Extract, exactly as written, all lines of the material below from the line that includes "Boost RC F1" through its last line.

Start of LISTED RECORDS

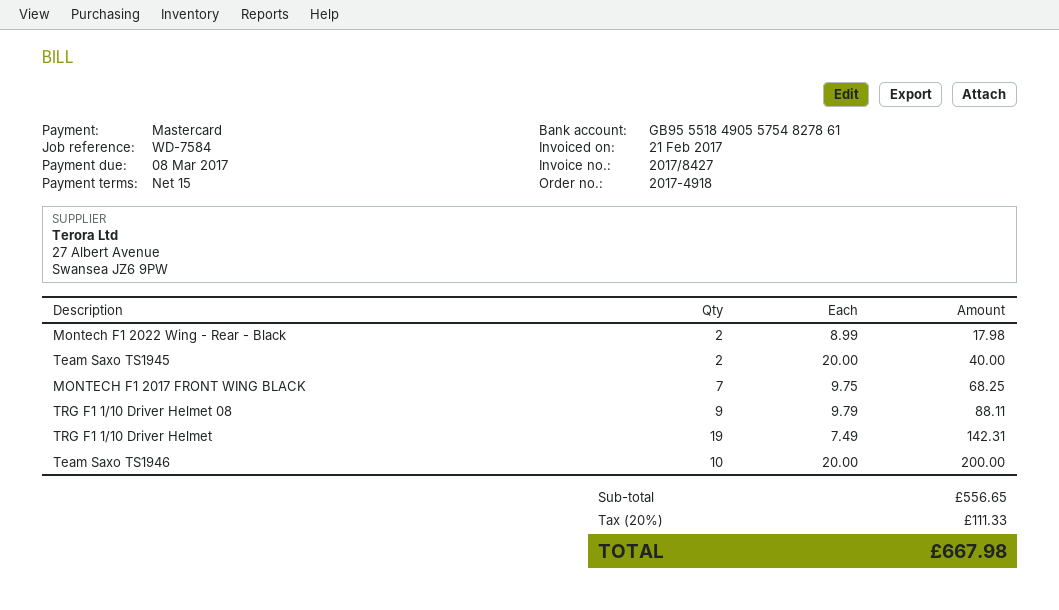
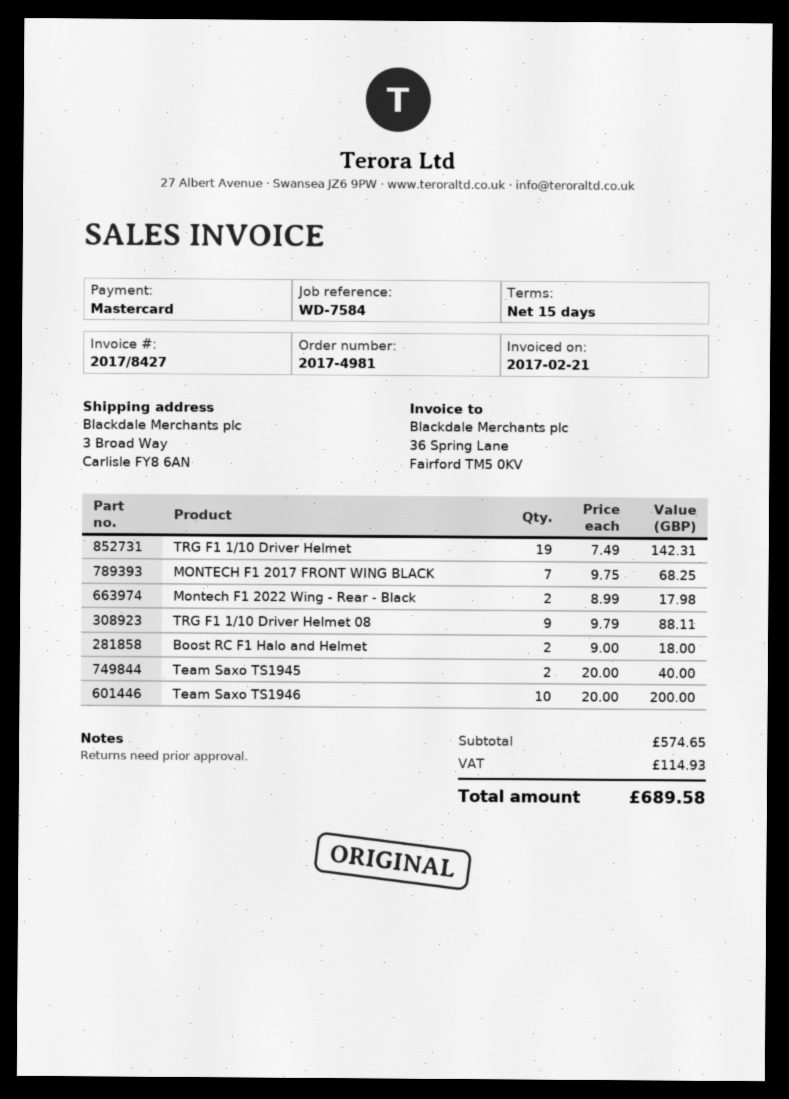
order number: 2017-4918 -> 2017-4981
Boost RC F1 Halo and Helmet: none -> 2 x 9.00 = 18.00
subtotal: 556.65 -> 574.65
tax: 111.33 -> 114.93
total: 667.98 -> 689.58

End of LISTED RECORDS

WRITTEN ANSWER =
Boost RC F1 Halo and Helmet: none -> 2 x 9.00 = 18.00
subtotal: 556.65 -> 574.65
tax: 111.33 -> 114.93
total: 667.98 -> 689.58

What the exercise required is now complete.